Neutral Grounding Resistor (NGR)

NGR or NER is an equipment which is used to protect transformers or generators by installing on the null-earth connection path. The main purpose of installing this equipment is to limit the maximum earth fault current, so that the power system equipment do not suffer damage and also within a specified time limit, protection relays can operate. The NGR is a backup device for the main protection system, which reduces the risks of probable fault for the equipment and their operators.

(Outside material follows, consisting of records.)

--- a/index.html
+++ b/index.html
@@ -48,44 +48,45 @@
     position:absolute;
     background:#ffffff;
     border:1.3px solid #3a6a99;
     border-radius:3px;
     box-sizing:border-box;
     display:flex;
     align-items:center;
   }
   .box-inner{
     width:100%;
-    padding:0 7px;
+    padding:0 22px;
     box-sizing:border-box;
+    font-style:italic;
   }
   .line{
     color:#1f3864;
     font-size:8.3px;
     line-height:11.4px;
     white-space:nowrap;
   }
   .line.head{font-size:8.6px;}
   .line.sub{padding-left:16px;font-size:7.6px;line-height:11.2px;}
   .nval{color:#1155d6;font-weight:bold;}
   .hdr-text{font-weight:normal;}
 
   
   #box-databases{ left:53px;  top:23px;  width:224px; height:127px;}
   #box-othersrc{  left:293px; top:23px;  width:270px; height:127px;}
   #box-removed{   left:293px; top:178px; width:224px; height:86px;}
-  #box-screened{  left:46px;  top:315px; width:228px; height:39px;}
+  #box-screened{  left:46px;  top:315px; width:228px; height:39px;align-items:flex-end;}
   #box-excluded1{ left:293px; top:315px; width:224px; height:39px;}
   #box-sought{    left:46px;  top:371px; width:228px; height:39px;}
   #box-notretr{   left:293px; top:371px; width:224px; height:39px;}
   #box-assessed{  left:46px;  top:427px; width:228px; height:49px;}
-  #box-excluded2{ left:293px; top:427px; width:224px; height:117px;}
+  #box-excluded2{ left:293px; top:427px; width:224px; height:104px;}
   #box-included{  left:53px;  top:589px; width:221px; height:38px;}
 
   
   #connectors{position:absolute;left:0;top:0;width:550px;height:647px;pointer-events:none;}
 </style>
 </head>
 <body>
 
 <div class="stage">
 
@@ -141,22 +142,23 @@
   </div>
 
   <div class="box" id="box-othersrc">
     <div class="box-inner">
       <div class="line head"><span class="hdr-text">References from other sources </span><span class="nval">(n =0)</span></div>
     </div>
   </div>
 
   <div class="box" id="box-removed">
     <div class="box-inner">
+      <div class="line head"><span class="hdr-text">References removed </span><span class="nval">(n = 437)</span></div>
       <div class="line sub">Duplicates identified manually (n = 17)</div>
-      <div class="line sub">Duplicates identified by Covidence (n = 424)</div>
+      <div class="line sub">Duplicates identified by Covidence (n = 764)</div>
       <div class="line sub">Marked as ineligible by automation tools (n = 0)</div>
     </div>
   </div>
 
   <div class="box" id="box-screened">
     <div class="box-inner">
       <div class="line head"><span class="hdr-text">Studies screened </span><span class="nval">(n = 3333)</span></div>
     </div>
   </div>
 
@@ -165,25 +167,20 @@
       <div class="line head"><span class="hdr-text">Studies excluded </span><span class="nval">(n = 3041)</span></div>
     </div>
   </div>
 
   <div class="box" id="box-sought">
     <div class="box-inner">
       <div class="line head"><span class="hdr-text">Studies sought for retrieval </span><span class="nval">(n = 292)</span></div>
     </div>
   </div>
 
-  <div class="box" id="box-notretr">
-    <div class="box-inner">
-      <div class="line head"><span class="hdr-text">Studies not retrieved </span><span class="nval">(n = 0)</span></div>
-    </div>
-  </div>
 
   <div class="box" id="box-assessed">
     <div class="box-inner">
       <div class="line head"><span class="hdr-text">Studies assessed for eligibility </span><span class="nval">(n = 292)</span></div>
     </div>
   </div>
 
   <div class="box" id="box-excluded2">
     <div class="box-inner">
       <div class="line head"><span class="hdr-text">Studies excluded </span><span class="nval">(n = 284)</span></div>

Paarsun NGR resistors are designed according to IEEE-32 standard.

Advantages of using NGR:

  1. To reduce burning and melting effects in faulted electrical equipment like switchgear, transformers, cables, and rotating machines.
  2. To reduce mechanical stresses in circuits/equipment carrying fault currents.
  3. To reduce electrical-shock hazards to personnel caused by stray ground fault.
  4. To reduce the arc blast or flash hazard.
  5. To reduce the momentary line-voltage dip.
  6. Secure controlling of transient over-voltages and prevention of blackouts in earth fault circuits.
  7. To improve the detection of earth fault in a power system.

Main specifications of NGR

Rated Voltage

Rated Voltage is the effective voltage value (Vrms) at the rated frequency that applies between the equipment terminals, under standard operating conditions, and over a rate time period. The rated voltage of NGR is usually equal to the rated voltage of the line to the neutral (phase voltage) of the power system.

Rated Current

Rated Current is the effective current value of the null point that passes through the equipment under standard conditions within the rated time, taking into account the thermal limits in accordance with the standard. The choice of the rated current values ​​depends on the characteristics of the power system, the protected equipment, as well as the types of protective systems used.

Electrical Resistance

The resistance value is equal to the ratio of the rated voltage to the rated current, and this ratio is the design criterion at 20 ° C. The measured DC resistance at ambient temperature is corrected for temperature of 20 ° C and the maximum tolerance allowed is ±10%. Depending on customer requirements, it is possible to produce resistors with lower tolerance.

Rated Time

Rated Time is the time during which the rated current passes through the equipment under the specified conditions, taking into account the thermal limits in accordance with the standard. According to the standard, the recommended rated times are 10 seconds, 1 minute, 10 minutes and extended time. (Rated times outside of the mentioned values ​​can also be used). In practice, due to the adjustment of protective equipment, the duration of the fault passing through the NGR is much less than its rated time. In determining the rated time, possible occurrence of consecutive short-circuit faults should also be considered.

Rated Continuous Current

Rated Continuous Current is the amount of current that can be continuously passed through the equipment, taking into account the thermal limits in accordance with the standard. As a result of this current flow, the temperature of the element will reach steady state temperature.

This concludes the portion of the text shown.